Ante tamaño anuncio propongo un ejercicio simple, de corte convencional. Comparar una serie de estadísticas económicas del momento de inicio de la crisis (la culminación de un período de auge) con la situación actual. Y ver en qué medida podemos pensar que simplemente se ha salido de una crisis profunda, de la misma forma que una persona se considera restablecida de una enfermedad cuando una serie de análisis indican que ha recuperado los parámetros anteriores a la misma.

II

Podemos empezar por la crítica más conocida. La recuperación económica no ha recuperado los niveles de empleo y, además, el nuevo empleo creado es peor que el destruido en términos de condiciones laborales, salarios etc.

Basta tomar unas pocas variables para constatar que esta evaluación es cierta.

La Encuesta de Población Activa ofrece unos datos contundentes: entre el segundo semestre de 2008 y el segundo de 2017 la población activa (la que esta empleada o busca empleo) se ha reducido en 305 000 personas, se han destruido 1,83 millones de empleo y el número de personas desempleadas ha aumentado en más de un millón y medio.
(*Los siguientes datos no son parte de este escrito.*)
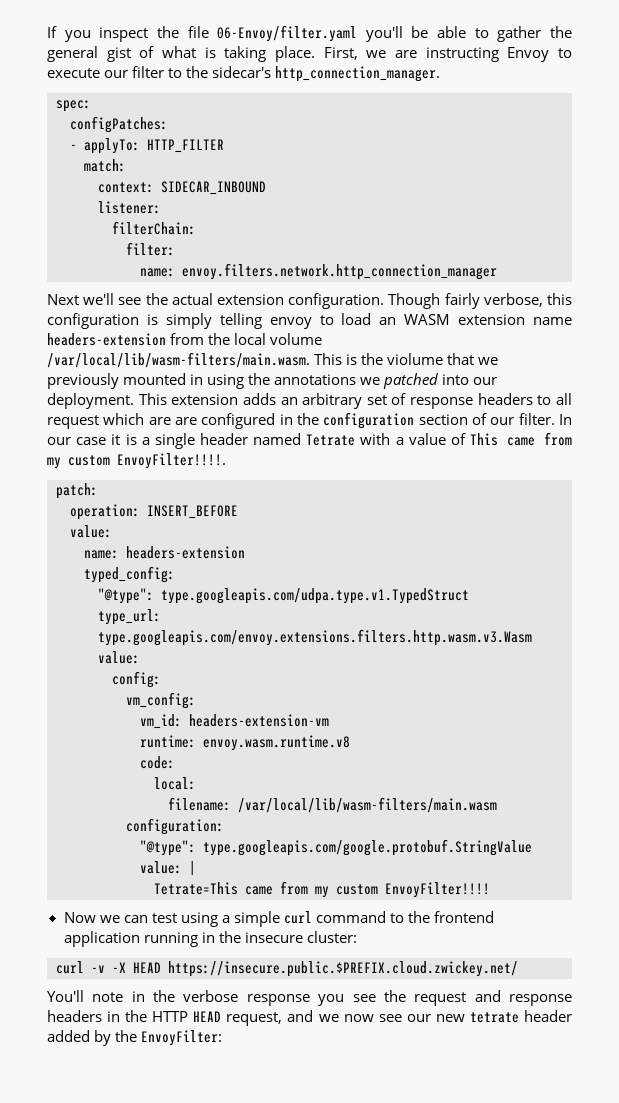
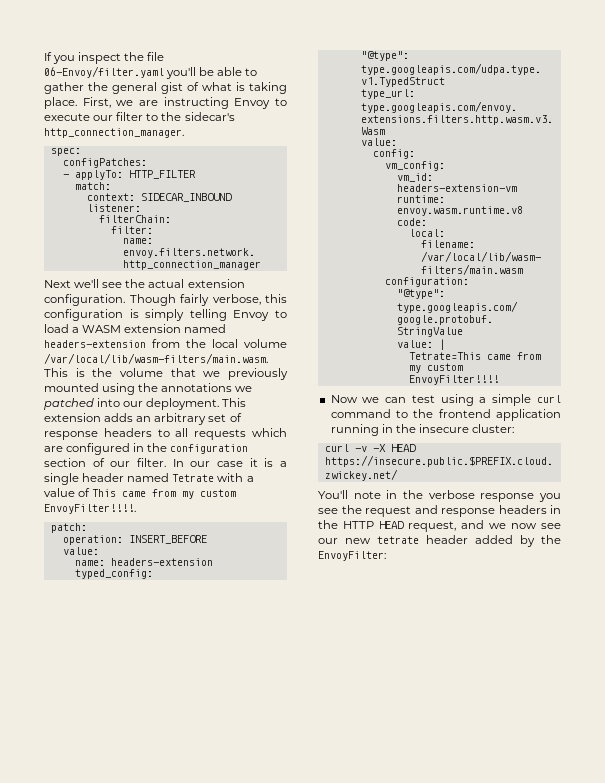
[269,317,312,329] envoy -> [233,310,270,321] Envoy
[379,317,397,325] an -> [72,327,80,333] a
[532,317,572,325] name -> [184,324,227,333] named
[387,353,444,365] violume -> [120,368,163,377] volume
[190,374,204,385] in -> (99, 387) none
[47,415,99,429] request -> [194,429,247,440] requests
[175,417,197,425] are -> (63, 449) none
Es decir, más paro, menos empleo y más personas desanimadas que han dejado de buscar.

La destrucción de empleo se ha producido tanto en el empleo asalariado como en el no asalariado en proporciones parecidas. Al final del período, la tasa de asalarización ha crecido ligeramente, menos de un 1 por ciento (pasando de 82,5 a 83,4 %). O sea que en conjunto hay una ligera mayor proporción de asalariados que de no asalariados, algo que no se corresponde con la percepción extendida que estamos asistiendo a la explosión del empleo autónomo.
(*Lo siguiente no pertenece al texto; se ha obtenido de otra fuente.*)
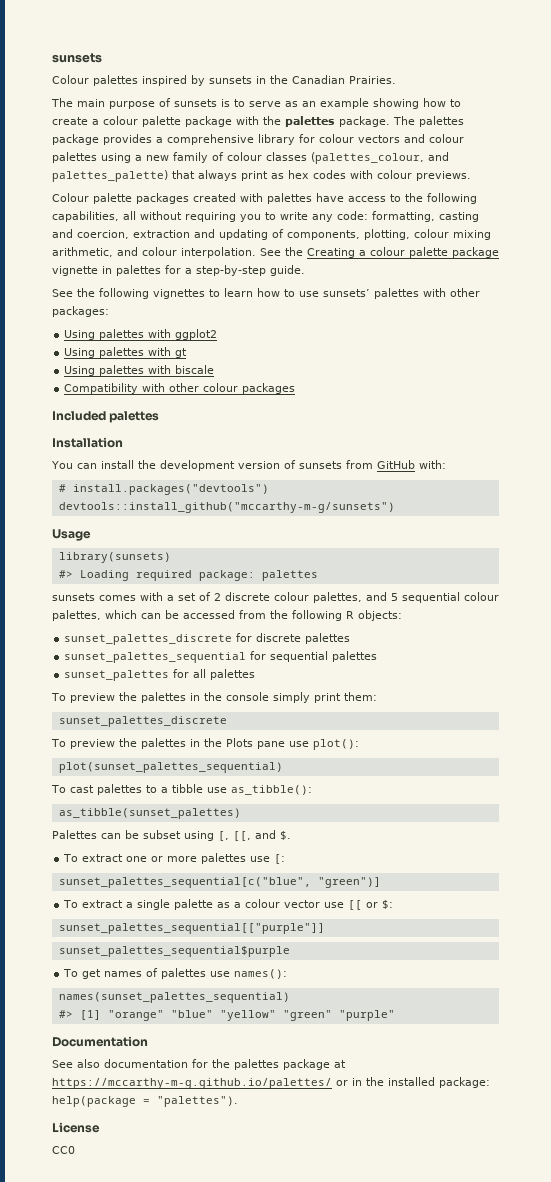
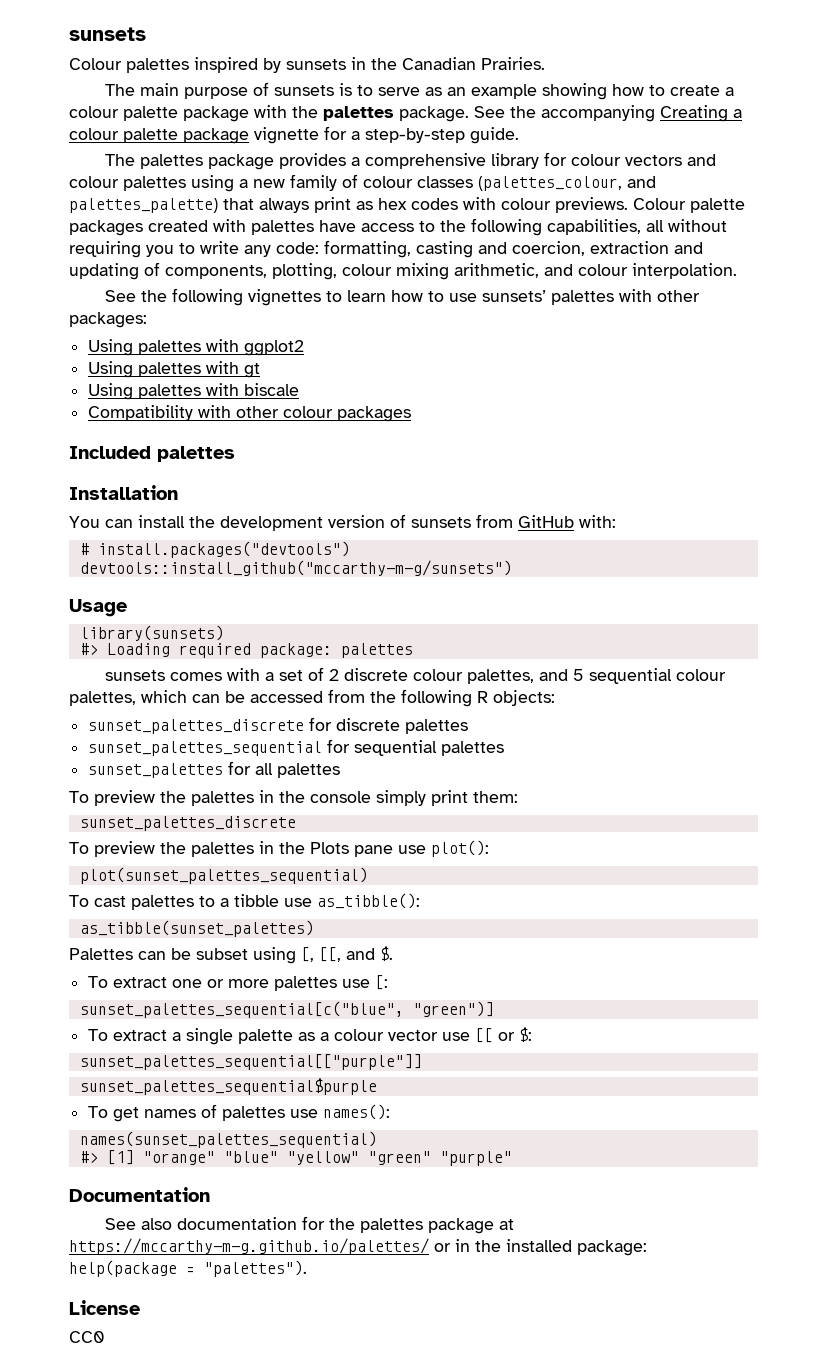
(390, 121) none -> [474,105,742,122] [69,126,519,144] See the accompanying Creating a colour palette package vignette for a step-by-step guide. //
(471, 176) // -> (628, 205) none
[260,247,499,258] [52,265,305,276] See the Creating a colour palette package vignette in palettes for a step-by-step guide. -> (737, 271) none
Si de la cantidad pasamos a la calidad, las dos medidas que podemos utilizar son el peso del empleo a tiempo parcial y el del empleo temporal. Aunque puede haber muchas razones por las que una persona decida trabajar pocas horas, en general el empleo a tiempo parcial va asociado a niveles de ingresos bajos y a empleos situados en la parte inferior de la pirámide ocupacional (en términos de salarios, reconocimiento, posibilidades de carrera etc.). El empleo a tiempo parcial ha crecido, pasando del 11,7 % de todos los empleos al 15,2 %. Pero aquí las diferencias se agudizan si se considera tanto el estatus profesional como el género. Mientras que, en conjunto, el empleo a tiempo parcial de los asalariados ha pasado del 12,1 % al 16,5 % del total, el de los no asalariados se ha reducido del 10% al 8,5 %. El empleo a tiempo parcial representa el 26 % del empleo asalariado femenino frente a solo el 7,8 % para los hombres, aunque en ambos casos se experimentan aumentos porcentuales parecidos.

Solo los datos del empleo temporal podrían indicar una mejoría en la calidad del empleo. El porcentaje de empleo temporal se ha reducido en 2,5 puntos entre los dos períodos estudiados (del 29,3 % al 26,8 %), pero hay que ser cautos con esta evaluación. Al principio de la crisis había mucho empleo en la construcción, el sector donde el empleo temporal es siempre más elevado. Más bien lo que muestran estos datos que el empleo temporal está enquistado en el mercado laboral español, y esto a pesar de las diversas reformas laborales que ha debilitado de forma sustancial la protección al empleo, que para los economistas y políticos neoliberales es la razón que explica el crecimiento del empleo temporal.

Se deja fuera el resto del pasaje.